# [What you need to do]
The number of lines below that contain the word "财政事务" is all that the answer should hold.

# [Content revision data]

+ + +

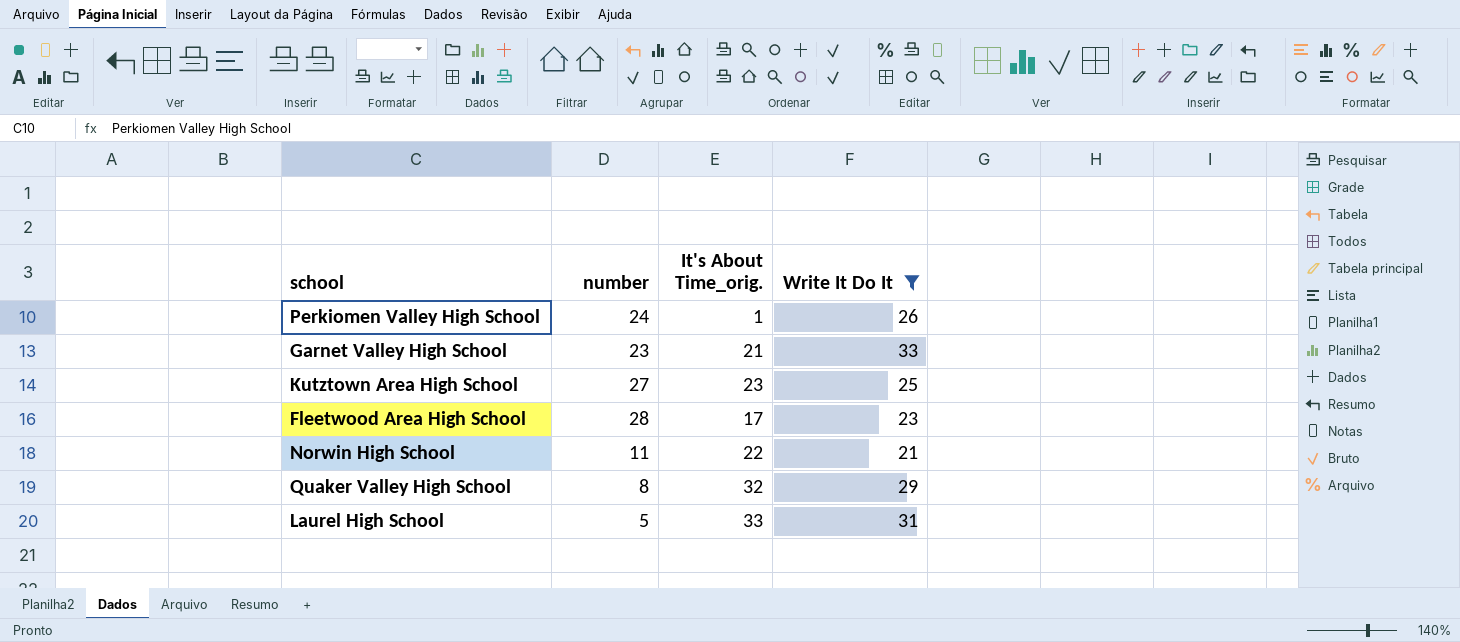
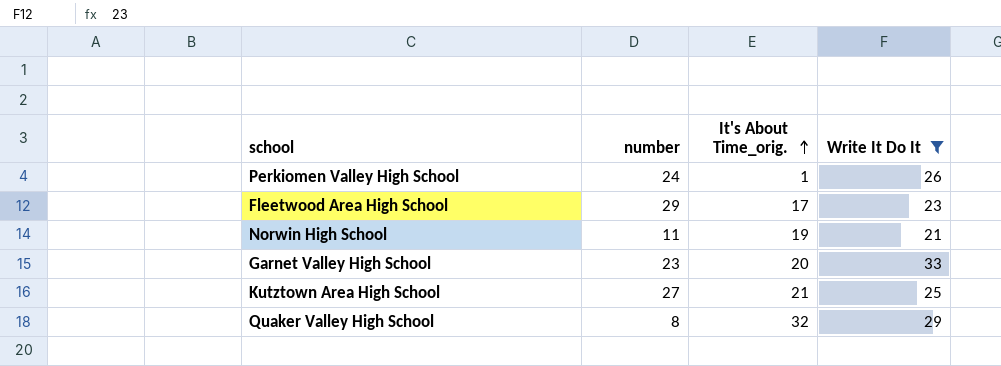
row order: none -> It's About Time_orig. ascending
row Laurel High School: 5 | 33 | 31 -> none
Fleetwood Area High School | number: 28 -> 29
Norwin High School | It's About Time_orig.: 22 -> 19
Garnet Valley High School | It's About Time_orig.: 21 -> 20
Kutztown Area High School | It's About Time_orig.: 23 -> 21

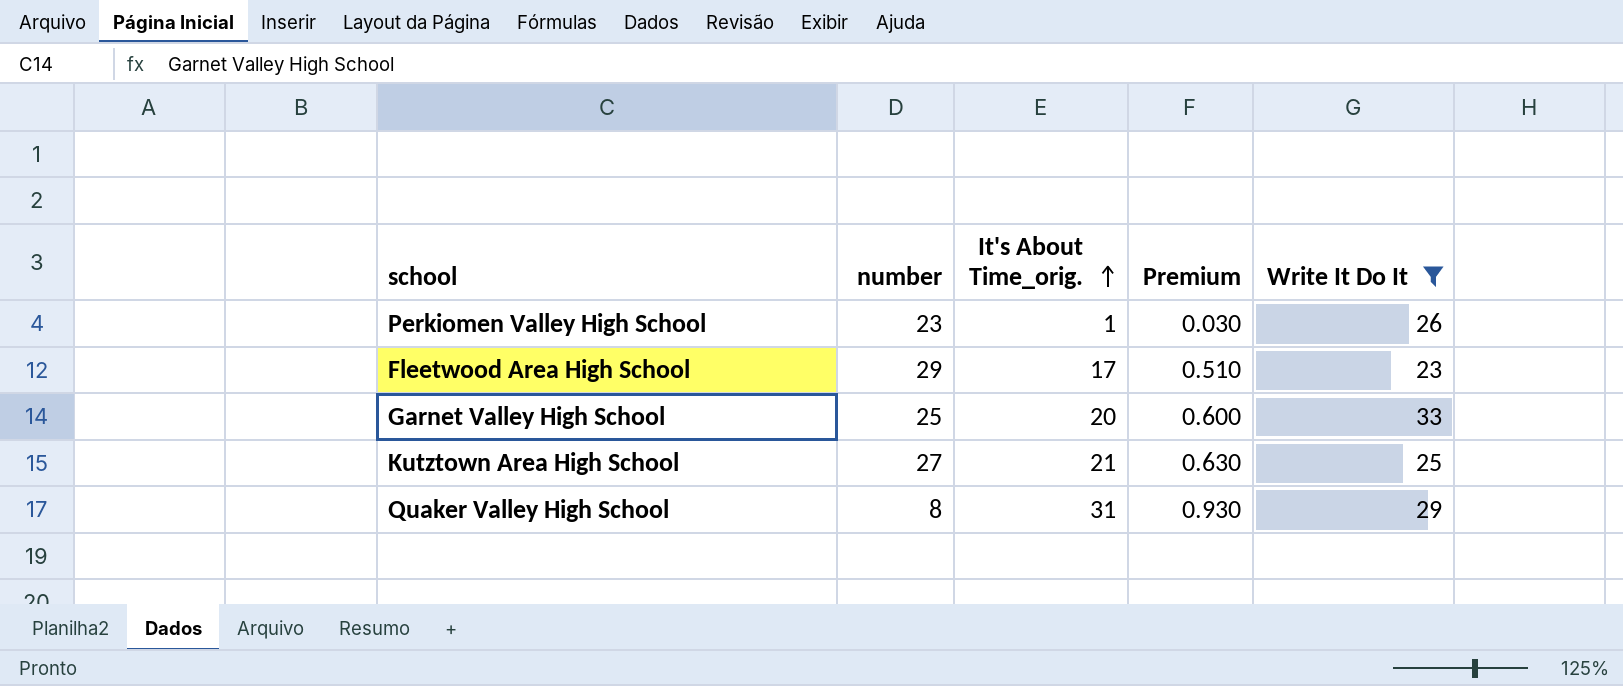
column Premium | formula: none -> [It's About Time_orig.] * 0.03
row Norwin High School: 11 | 19 | 21 -> none
Perkiomen Valley High School | number: 24 -> 23
Garnet Valley High School | number: 23 -> 25
Quaker Valley High School | It's About Time_orig.: 32 -> 31

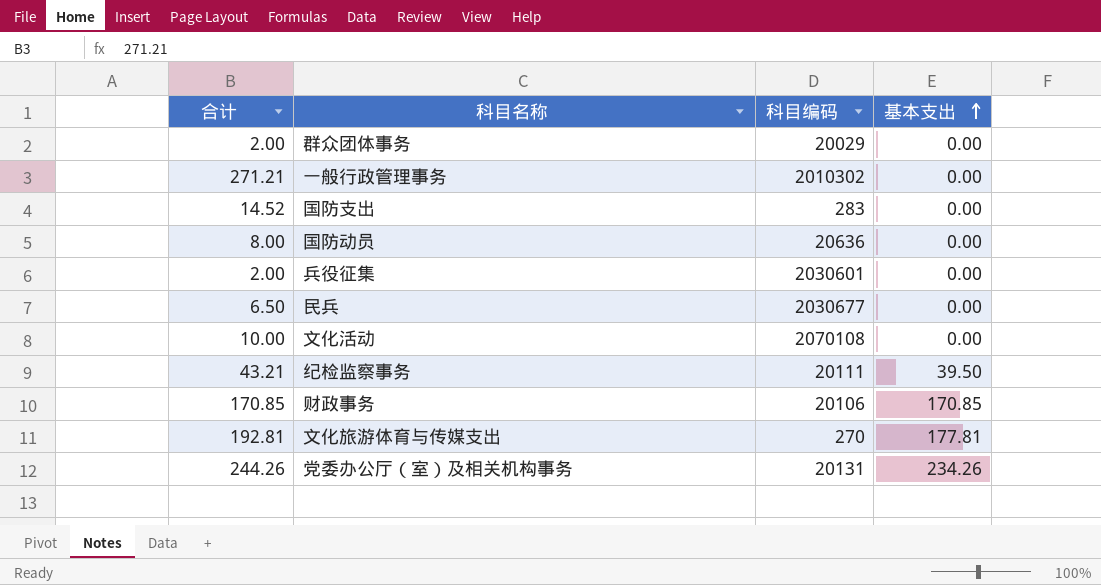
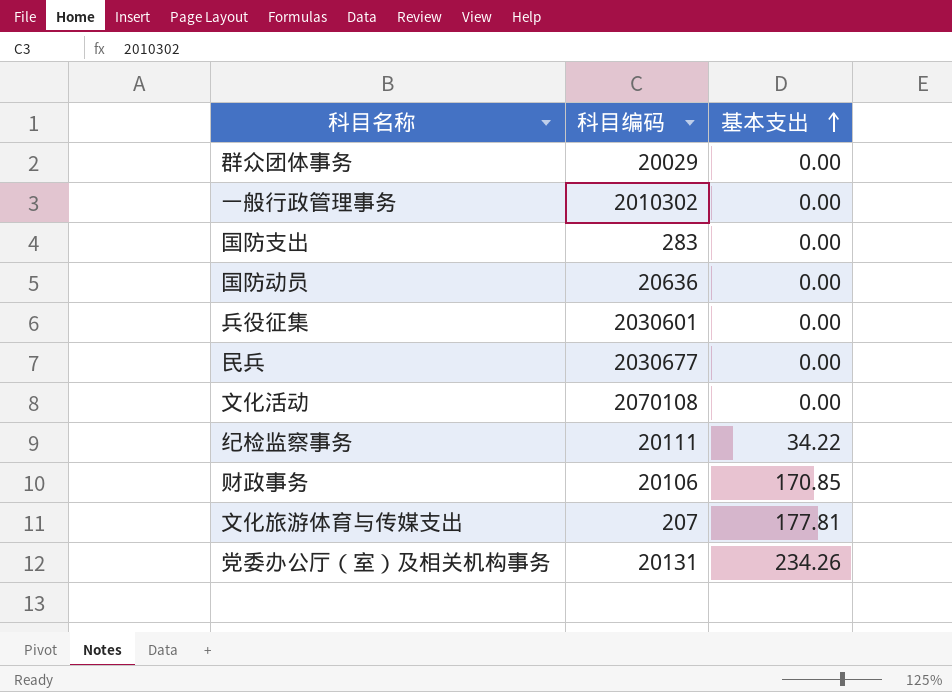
column 合计 | position: 1 -> none
纪检监察事务 | 基本支出: 39.50 -> 34.22
文化旅游体育与传媒支出 | 科目编码: 270 -> 207

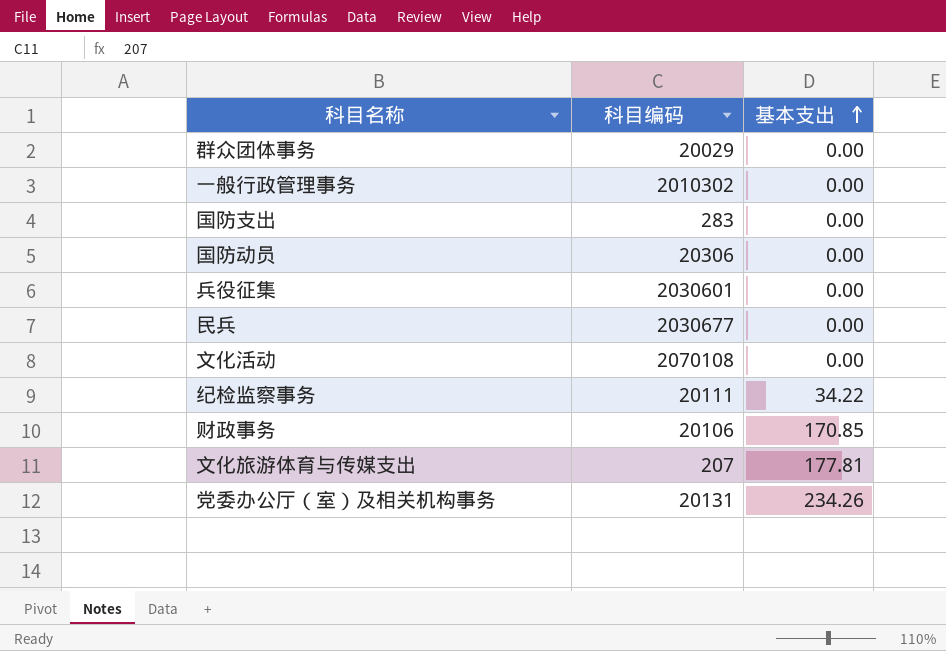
国防动员 | 科目编码: 20636 -> 20306

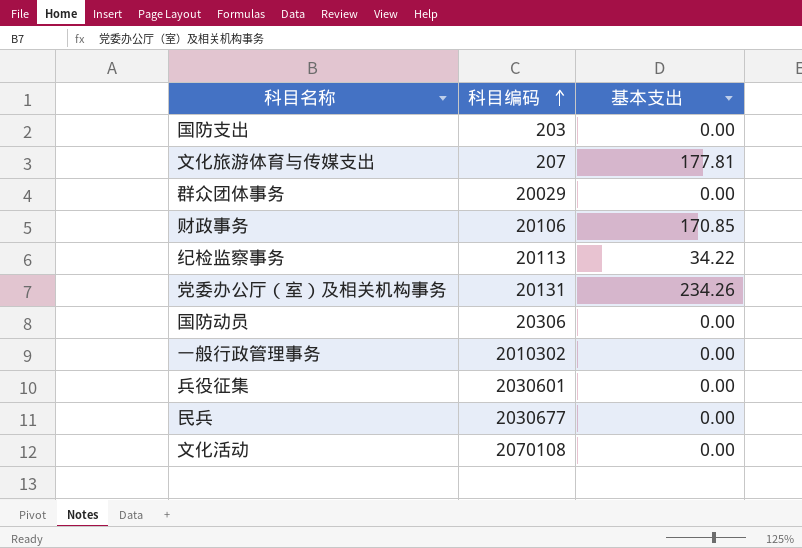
row order: 基本支出 ascending -> 科目编码 ascending
国防支出 | 科目编码: 283 -> 203
纪检监察事务 | 科目编码: 20111 -> 20113

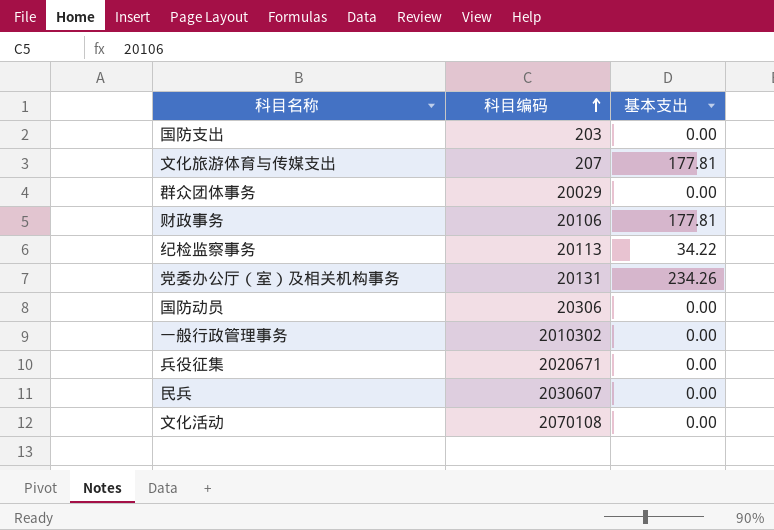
财政事务 | 基本支出: 170.85 -> 177.81
兵役征集 | 科目编码: 2030601 -> 2020671
民兵 | 科目编码: 2030677 -> 2030607

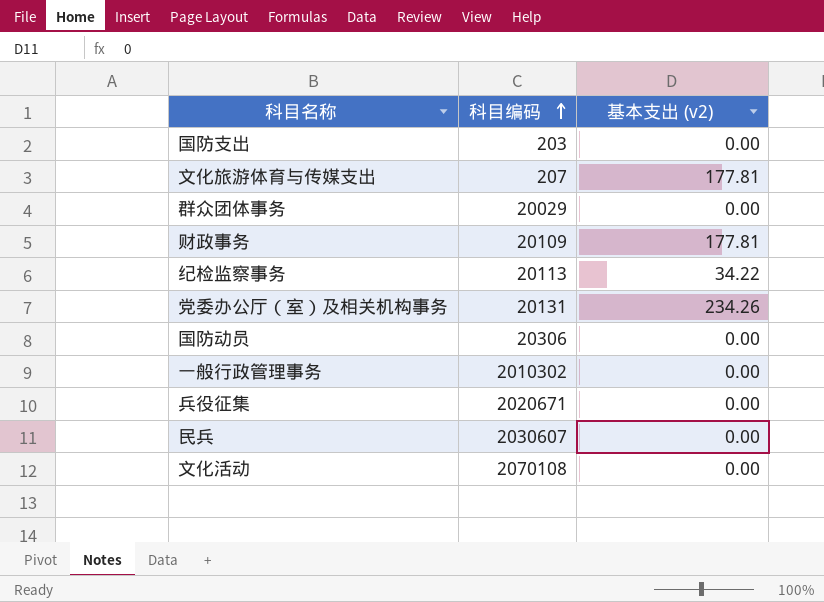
column name: 基本支出 -> 基本支出 (v2)
财政事务 | 科目编码: 20106 -> 20109

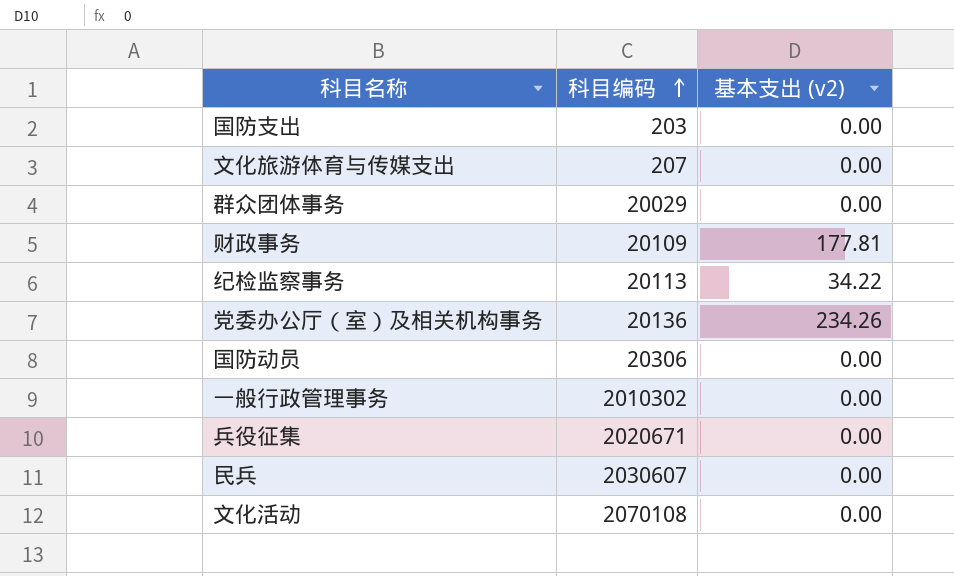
文化旅游体育与传媒支出 | 基本支出 (v2): 177.81 -> 0.00
党委办公厅（室）及相关机构事务 | 科目编码: 20131 -> 20136

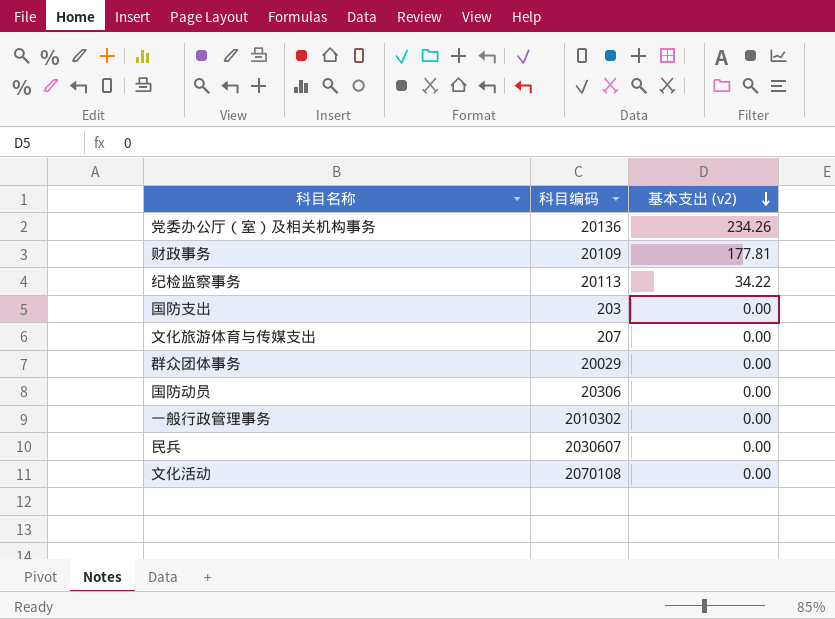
row order: 科目编码 ascending -> 基本支出 (v2) descending
row 兵役征集: 2020671 | 0.00 -> none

+ + +

# [Output for this exercise]
2